■ **Front-end code change data**:

********************

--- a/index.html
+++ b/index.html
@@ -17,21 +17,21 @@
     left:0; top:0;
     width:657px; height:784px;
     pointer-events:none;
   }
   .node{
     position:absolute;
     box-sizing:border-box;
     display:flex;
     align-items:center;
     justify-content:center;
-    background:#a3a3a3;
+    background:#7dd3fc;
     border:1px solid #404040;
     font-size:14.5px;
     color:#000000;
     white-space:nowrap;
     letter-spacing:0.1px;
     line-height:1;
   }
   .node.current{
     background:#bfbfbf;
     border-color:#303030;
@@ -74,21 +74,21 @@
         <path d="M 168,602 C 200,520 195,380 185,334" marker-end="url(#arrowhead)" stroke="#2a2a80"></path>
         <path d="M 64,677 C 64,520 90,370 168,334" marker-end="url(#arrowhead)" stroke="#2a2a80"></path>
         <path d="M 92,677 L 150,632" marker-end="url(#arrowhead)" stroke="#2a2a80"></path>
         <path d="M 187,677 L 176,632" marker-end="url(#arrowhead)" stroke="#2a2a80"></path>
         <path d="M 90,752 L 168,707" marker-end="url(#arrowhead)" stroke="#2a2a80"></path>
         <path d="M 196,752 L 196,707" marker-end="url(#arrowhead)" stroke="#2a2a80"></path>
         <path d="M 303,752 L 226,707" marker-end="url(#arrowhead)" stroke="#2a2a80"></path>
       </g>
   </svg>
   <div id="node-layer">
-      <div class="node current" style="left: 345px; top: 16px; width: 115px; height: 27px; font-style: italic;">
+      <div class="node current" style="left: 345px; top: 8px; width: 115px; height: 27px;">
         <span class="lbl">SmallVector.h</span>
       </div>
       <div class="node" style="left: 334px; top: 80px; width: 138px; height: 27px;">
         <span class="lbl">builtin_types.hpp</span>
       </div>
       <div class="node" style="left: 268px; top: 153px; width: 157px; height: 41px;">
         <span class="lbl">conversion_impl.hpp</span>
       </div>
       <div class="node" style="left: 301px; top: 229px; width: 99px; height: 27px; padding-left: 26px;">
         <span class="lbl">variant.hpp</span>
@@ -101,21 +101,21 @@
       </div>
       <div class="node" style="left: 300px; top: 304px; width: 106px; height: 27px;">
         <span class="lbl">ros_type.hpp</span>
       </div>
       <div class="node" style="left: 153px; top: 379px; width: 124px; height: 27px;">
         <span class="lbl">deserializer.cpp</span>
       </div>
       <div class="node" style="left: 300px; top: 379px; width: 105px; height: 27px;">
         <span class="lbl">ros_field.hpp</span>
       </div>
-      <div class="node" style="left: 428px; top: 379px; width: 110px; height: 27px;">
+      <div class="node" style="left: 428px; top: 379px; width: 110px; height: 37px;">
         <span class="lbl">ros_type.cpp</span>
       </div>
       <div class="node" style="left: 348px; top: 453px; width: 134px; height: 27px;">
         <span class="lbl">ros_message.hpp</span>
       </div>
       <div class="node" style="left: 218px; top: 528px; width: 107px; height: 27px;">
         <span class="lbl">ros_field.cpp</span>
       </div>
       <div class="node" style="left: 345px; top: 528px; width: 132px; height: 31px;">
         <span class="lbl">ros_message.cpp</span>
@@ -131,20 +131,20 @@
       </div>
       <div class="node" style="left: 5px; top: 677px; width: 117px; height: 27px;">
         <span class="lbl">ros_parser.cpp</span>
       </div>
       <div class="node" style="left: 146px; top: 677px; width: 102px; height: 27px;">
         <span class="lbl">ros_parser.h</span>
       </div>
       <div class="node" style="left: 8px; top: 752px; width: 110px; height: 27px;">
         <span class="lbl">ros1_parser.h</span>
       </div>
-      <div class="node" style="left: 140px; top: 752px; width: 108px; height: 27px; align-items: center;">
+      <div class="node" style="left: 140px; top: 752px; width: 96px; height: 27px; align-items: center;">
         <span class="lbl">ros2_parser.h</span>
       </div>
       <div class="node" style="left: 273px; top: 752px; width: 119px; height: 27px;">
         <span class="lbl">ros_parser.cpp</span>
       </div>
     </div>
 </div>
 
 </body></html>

********************

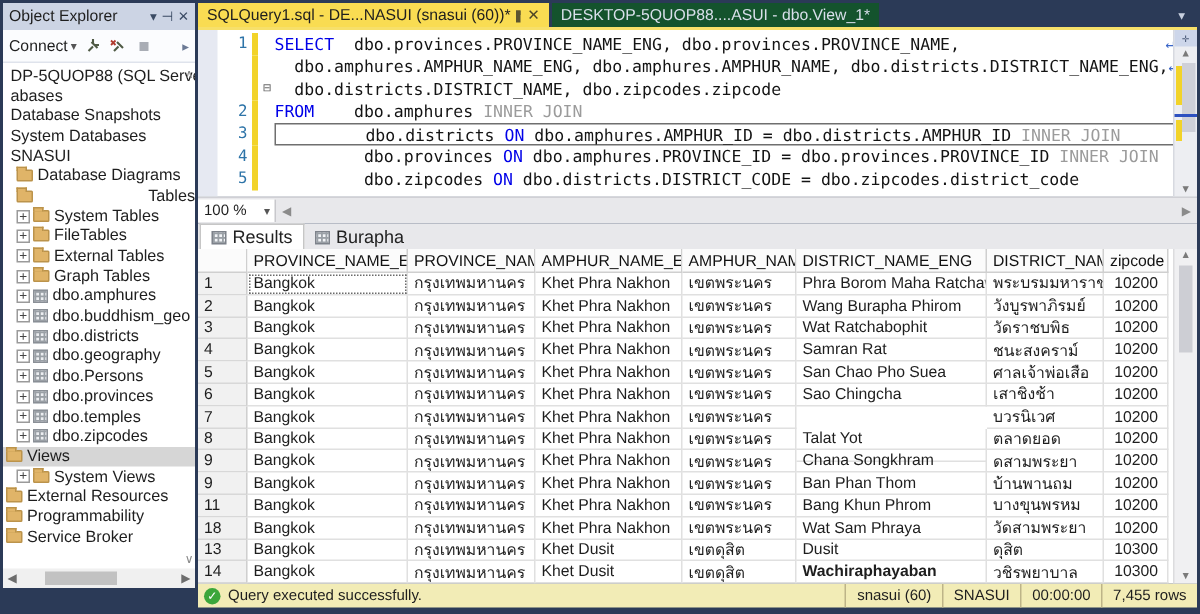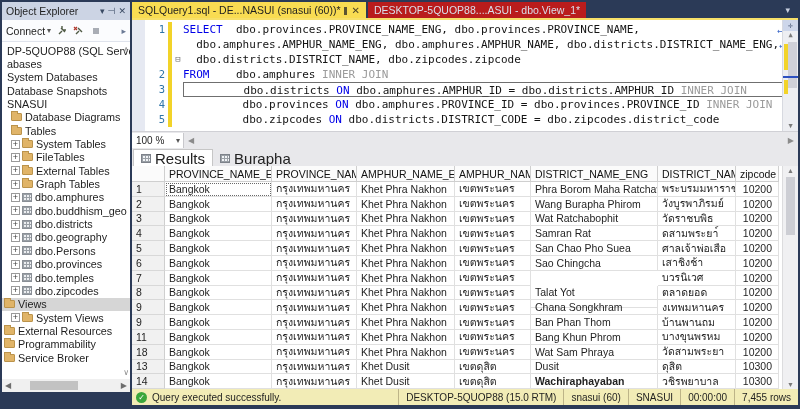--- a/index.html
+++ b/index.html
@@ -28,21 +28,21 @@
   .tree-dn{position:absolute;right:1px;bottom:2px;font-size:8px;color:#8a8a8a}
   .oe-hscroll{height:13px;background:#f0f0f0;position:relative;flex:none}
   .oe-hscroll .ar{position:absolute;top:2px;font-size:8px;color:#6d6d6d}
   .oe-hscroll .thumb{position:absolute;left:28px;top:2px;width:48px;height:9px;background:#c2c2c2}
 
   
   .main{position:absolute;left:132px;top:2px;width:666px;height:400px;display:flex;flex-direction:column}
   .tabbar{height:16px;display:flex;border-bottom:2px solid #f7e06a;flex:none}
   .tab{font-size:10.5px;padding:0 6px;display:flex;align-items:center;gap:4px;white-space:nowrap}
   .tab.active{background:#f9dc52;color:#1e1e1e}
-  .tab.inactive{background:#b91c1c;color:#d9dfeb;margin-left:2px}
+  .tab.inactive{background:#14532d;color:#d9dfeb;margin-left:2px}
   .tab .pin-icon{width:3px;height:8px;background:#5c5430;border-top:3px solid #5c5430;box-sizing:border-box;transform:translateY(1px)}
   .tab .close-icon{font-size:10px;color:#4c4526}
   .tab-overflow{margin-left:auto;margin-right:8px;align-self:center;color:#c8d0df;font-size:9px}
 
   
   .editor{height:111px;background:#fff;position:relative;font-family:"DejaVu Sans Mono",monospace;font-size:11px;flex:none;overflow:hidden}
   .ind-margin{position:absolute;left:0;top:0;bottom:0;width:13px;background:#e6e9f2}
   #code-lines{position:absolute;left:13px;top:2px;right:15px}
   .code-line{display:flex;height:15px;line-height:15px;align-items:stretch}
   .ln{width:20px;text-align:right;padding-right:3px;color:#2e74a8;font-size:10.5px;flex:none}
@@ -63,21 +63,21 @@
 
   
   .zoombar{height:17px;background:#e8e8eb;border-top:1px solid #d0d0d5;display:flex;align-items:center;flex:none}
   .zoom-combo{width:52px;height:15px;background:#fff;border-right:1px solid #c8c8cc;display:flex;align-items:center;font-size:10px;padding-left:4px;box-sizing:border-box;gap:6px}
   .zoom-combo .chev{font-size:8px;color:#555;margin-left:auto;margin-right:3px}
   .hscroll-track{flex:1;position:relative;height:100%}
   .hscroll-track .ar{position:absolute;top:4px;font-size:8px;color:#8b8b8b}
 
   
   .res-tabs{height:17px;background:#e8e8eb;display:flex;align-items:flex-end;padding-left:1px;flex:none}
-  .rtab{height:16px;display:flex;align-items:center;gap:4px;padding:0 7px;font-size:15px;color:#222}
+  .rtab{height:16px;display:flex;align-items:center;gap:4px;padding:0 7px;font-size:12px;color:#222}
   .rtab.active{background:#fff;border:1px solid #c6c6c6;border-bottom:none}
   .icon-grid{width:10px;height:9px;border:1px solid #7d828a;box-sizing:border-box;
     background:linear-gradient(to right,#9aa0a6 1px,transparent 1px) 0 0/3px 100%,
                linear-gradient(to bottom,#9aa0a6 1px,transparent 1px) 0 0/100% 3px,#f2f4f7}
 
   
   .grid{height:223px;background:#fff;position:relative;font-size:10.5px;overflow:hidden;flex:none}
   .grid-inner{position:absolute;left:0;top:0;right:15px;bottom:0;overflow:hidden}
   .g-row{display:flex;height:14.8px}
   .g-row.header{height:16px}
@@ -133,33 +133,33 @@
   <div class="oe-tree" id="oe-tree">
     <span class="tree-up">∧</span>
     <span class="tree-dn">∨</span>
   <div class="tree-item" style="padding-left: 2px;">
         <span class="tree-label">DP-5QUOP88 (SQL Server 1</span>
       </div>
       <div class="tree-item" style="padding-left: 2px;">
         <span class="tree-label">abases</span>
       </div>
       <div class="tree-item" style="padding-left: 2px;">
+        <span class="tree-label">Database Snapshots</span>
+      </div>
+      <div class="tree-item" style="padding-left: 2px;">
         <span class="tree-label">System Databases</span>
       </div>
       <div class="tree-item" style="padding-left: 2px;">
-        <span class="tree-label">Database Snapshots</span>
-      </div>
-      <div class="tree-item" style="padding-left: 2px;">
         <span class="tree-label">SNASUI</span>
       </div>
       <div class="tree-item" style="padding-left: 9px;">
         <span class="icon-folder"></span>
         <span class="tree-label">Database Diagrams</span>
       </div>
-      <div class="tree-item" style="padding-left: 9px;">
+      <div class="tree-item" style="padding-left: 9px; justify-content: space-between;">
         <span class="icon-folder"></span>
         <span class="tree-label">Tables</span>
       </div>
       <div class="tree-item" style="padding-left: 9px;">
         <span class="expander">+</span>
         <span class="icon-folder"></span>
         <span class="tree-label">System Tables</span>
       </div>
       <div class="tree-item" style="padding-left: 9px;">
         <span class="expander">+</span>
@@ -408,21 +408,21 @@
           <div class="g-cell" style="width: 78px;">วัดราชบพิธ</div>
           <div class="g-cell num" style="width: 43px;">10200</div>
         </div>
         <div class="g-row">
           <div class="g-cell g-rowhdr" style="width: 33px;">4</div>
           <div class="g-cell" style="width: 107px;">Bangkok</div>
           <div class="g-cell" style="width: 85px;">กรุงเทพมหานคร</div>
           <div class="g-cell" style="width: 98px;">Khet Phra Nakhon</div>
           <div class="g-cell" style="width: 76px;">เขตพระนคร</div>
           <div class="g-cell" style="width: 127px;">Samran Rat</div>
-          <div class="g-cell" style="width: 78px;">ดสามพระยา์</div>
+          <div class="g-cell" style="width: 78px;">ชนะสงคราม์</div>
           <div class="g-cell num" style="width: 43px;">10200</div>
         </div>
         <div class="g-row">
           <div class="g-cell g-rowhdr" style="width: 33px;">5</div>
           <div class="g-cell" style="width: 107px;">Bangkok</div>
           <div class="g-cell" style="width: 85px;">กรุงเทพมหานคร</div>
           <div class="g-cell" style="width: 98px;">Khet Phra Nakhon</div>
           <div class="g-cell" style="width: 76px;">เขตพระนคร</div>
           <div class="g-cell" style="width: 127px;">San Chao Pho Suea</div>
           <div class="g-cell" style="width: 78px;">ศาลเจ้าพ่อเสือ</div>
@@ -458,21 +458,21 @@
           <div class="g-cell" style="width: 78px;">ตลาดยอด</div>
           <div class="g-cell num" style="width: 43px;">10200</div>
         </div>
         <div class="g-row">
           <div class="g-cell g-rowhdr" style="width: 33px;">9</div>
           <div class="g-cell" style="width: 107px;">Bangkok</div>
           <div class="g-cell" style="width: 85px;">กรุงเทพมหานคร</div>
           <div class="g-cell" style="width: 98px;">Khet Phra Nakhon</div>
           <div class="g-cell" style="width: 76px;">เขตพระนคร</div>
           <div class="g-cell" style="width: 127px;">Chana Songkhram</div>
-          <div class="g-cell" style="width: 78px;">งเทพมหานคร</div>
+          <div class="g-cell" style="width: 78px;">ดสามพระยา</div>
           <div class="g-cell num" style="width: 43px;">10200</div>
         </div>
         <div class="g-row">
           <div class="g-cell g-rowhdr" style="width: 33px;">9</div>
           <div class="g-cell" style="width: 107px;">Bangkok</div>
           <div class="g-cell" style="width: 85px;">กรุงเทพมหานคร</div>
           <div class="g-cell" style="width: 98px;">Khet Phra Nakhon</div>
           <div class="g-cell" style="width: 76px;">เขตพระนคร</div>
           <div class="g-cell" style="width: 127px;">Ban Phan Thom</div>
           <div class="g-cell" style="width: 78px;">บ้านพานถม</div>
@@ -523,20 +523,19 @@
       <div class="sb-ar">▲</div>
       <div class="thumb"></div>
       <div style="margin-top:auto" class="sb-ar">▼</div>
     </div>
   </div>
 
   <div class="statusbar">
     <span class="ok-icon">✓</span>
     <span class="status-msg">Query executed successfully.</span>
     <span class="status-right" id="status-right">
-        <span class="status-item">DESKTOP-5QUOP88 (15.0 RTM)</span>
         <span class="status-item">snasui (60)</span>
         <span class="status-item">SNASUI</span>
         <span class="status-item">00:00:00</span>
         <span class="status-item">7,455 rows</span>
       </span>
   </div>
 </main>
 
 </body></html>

********************

■ **EXERCISE DIRECTIONS**:
Locate the lines above that hold the word "auto". Show every one of them.

■ **TASK RESPONSE**:
   .tab-overflow{margin-left:auto;margin-right:8px;align-self:center;color:#c8d0df;font-size:9px}
   .zoom-combo .chev{font-size:8px;color:#555;margin-left:auto;margin-right:3px}
       <div style="margin-top:auto" class="sb-ar">▼</div>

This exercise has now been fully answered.